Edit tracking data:
○ ○ ○ ○
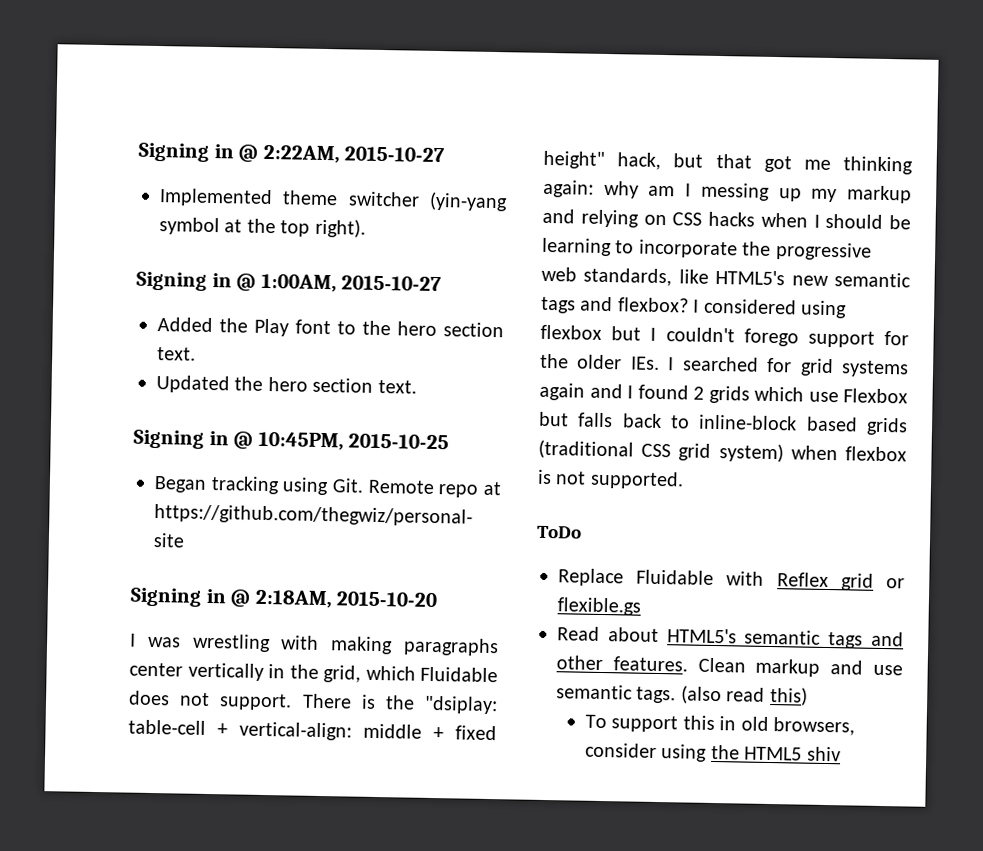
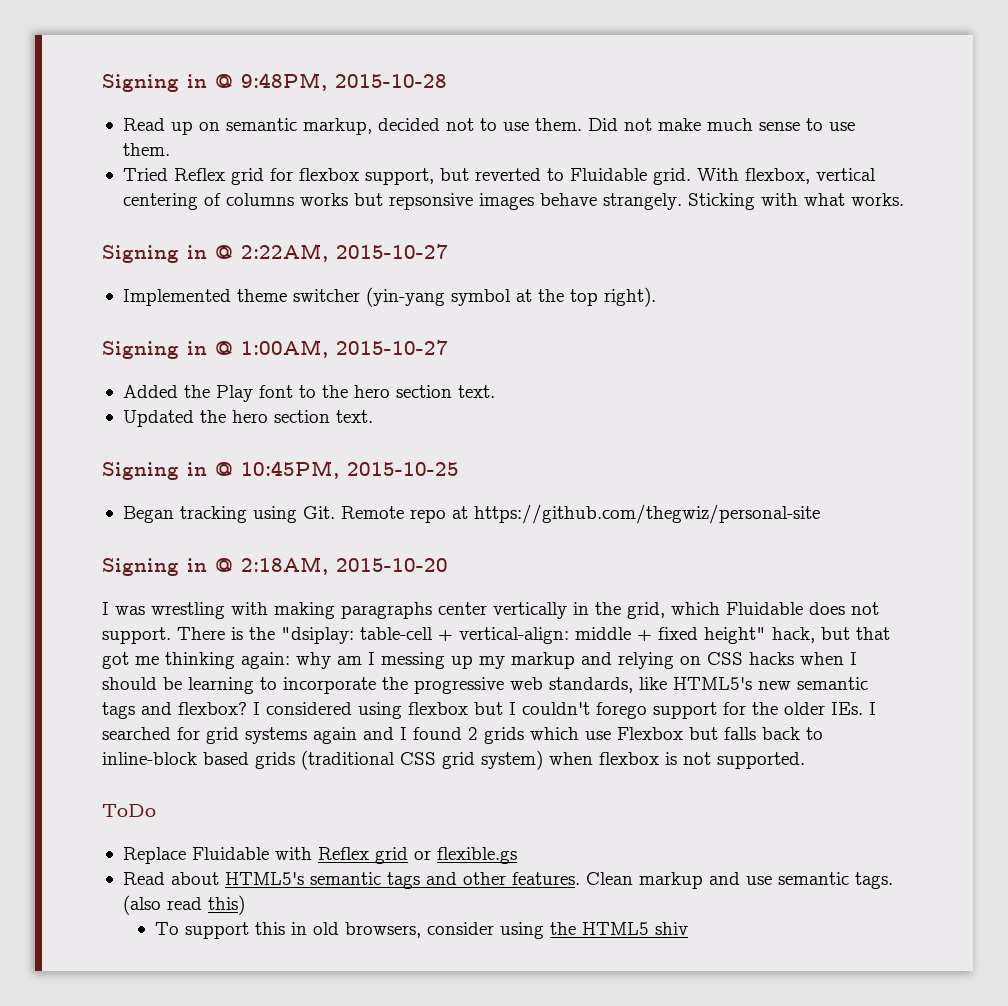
[138,142,259,163] Signing in @ -> [102,72,447,92] [122,118,855,135] [122,143,170,156] [122,168,876,185] [122,193,904,210] [102,245,233,263] Signing in @ 9:48PM, 2015-10-28 // Read up on semantic markup, decided not to use them. Did not make much sense to use them. // Tried Reflex grid for flexbox support, but reverted to Fluidable grid. With flexbox, vertical centering of columns works but repsonsive images behave strangely. Sticking with what works. // Signing in @

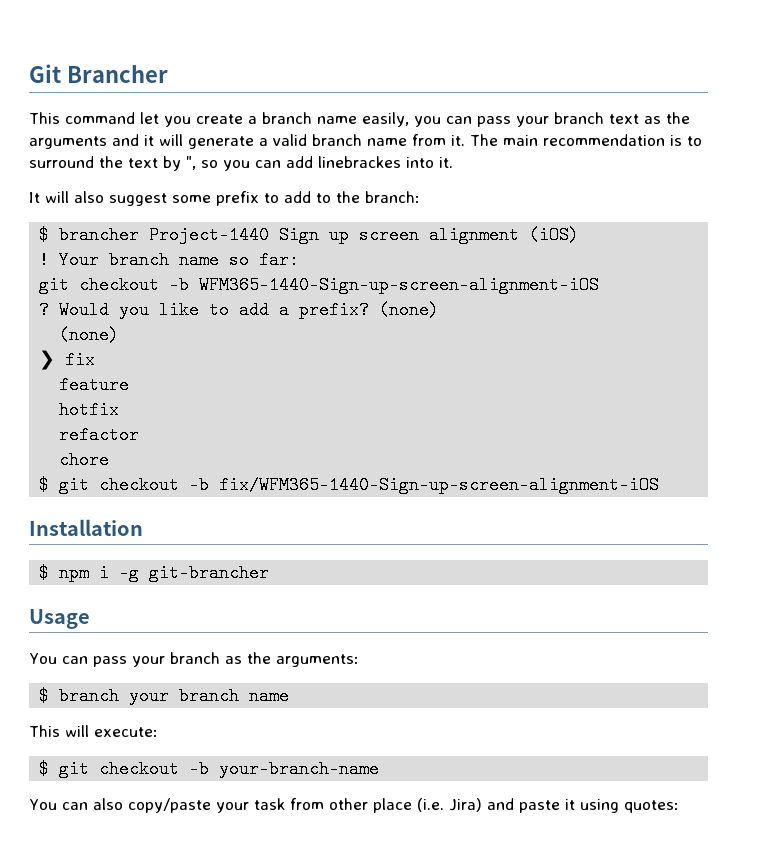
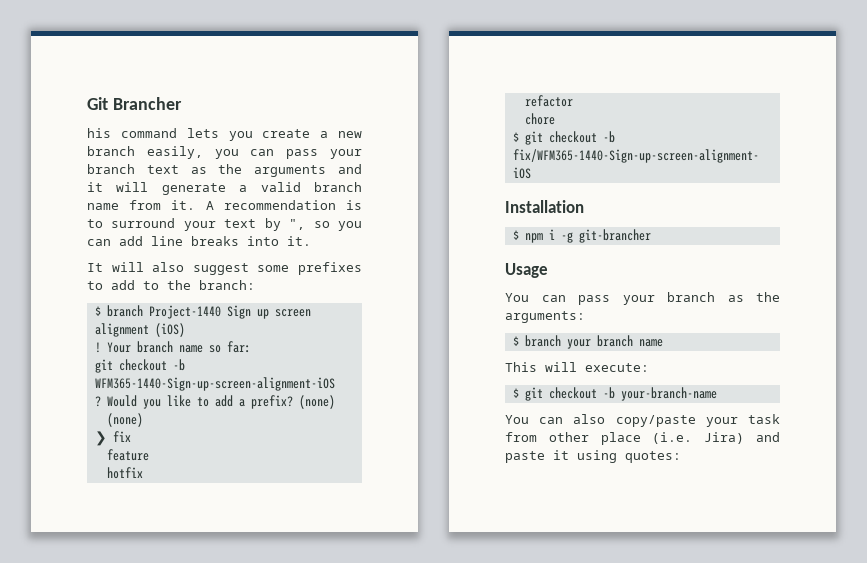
[29,112,159,124] This command let -> [87,128,219,138] his command lets
[262,112,357,124] branch name -> [338,131,363,138] [87,146,135,156] new branch
[470,134,538,146] The main -> [205,201,214,210] A
[99,156,123,168] the -> [183,221,216,231] your
[318,156,401,168] linebrackes -> [151,236,239,246] line breaks
[216,191,259,206] prefix -> [298,262,362,275] prefixes
[59,226,140,244] brancher -> [106,305,143,317] branch

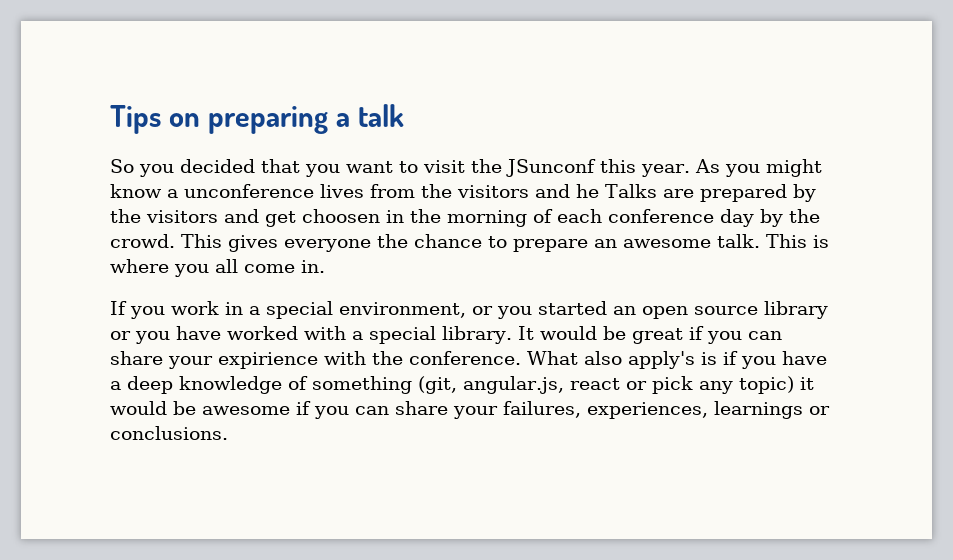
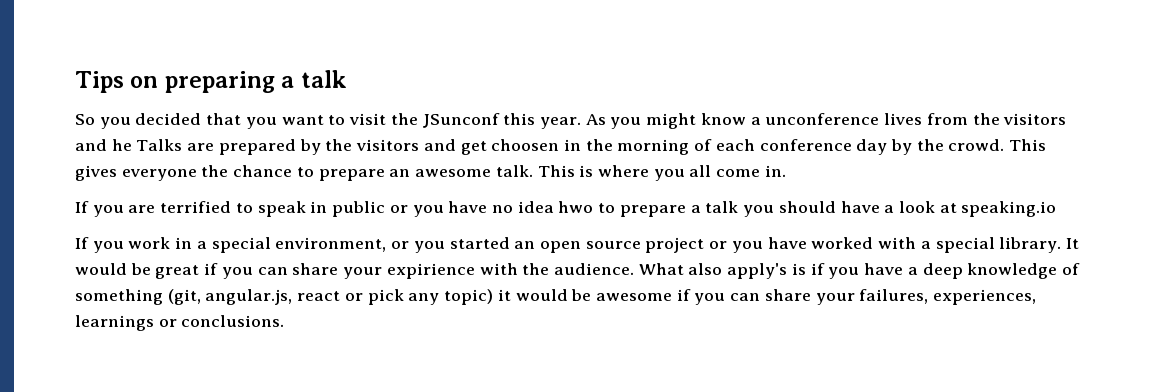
(325, 266) none -> [75,201,1057,217] // If you are terrified to speak in public or you have no idea hwo to prepare a talk you should have a look at speaking.io
[764,301,828,319] library -> [645,237,705,253] project
[409,351,521,365] conference. -> [553,263,634,275] audience.

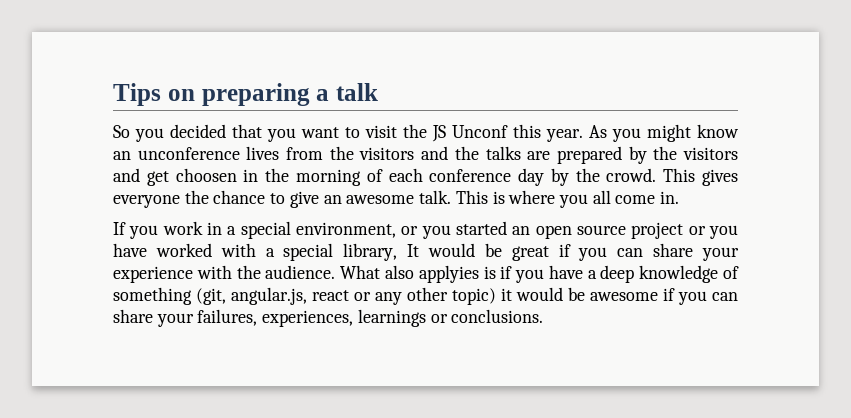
[422,113,500,128] JSunconf -> [432,125,508,142] JS Unconf
[750,117,761,125] a -> [113,151,131,160] an
[111,139,183,151] he Talks -> [454,146,521,160] the talks
[318,169,385,181] prepare -> [289,191,319,208] give
[75,201,1057,217] // If you are terrified to speak in public or you have no idea hwo to prepare a talk you should have a look at speaking.io -> (680, 197) none
[999,237,1062,253] library. -> [343,243,398,261] library,
[386,263,475,279] expirience -> [113,266,193,283] experience
[727,263,788,279] apply's -> [418,265,479,283] applyies
[367,289,440,305] pick any -> [375,287,448,305] any other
○ ○ ○ ○
- [Directions]: Omit the pictures and retype exactly the lines from the one containing "[216,191,259,206] prefix ->" through the end of the entries above.

- [Exercise solution]:
[216,191,259,206] prefix -> [298,262,362,275] prefixes
[59,226,140,244] brancher -> [106,305,143,317] branch

(325, 266) none -> [75,201,1057,217] // If you are terrified to speak in public or you have no idea hwo to prepare a talk you should have a look at speaking.io
[764,301,828,319] library -> [645,237,705,253] project
[409,351,521,365] conference. -> [553,263,634,275] audience.

[422,113,500,128] JSunconf -> [432,125,508,142] JS Unconf
[750,117,761,125] a -> [113,151,131,160] an
[111,139,183,151] he Talks -> [454,146,521,160] the talks
[318,169,385,181] prepare -> [289,191,319,208] give
[75,201,1057,217] // If you are terrified to speak in public or you have no idea hwo to prepare a talk you should have a look at speaking.io -> (680, 197) none
[999,237,1062,253] library. -> [343,243,398,261] library,
[386,263,475,279] expirience -> [113,266,193,283] experience
[727,263,788,279] apply's -> [418,265,479,283] applyies
[367,289,440,305] pick any -> [375,287,448,305] any other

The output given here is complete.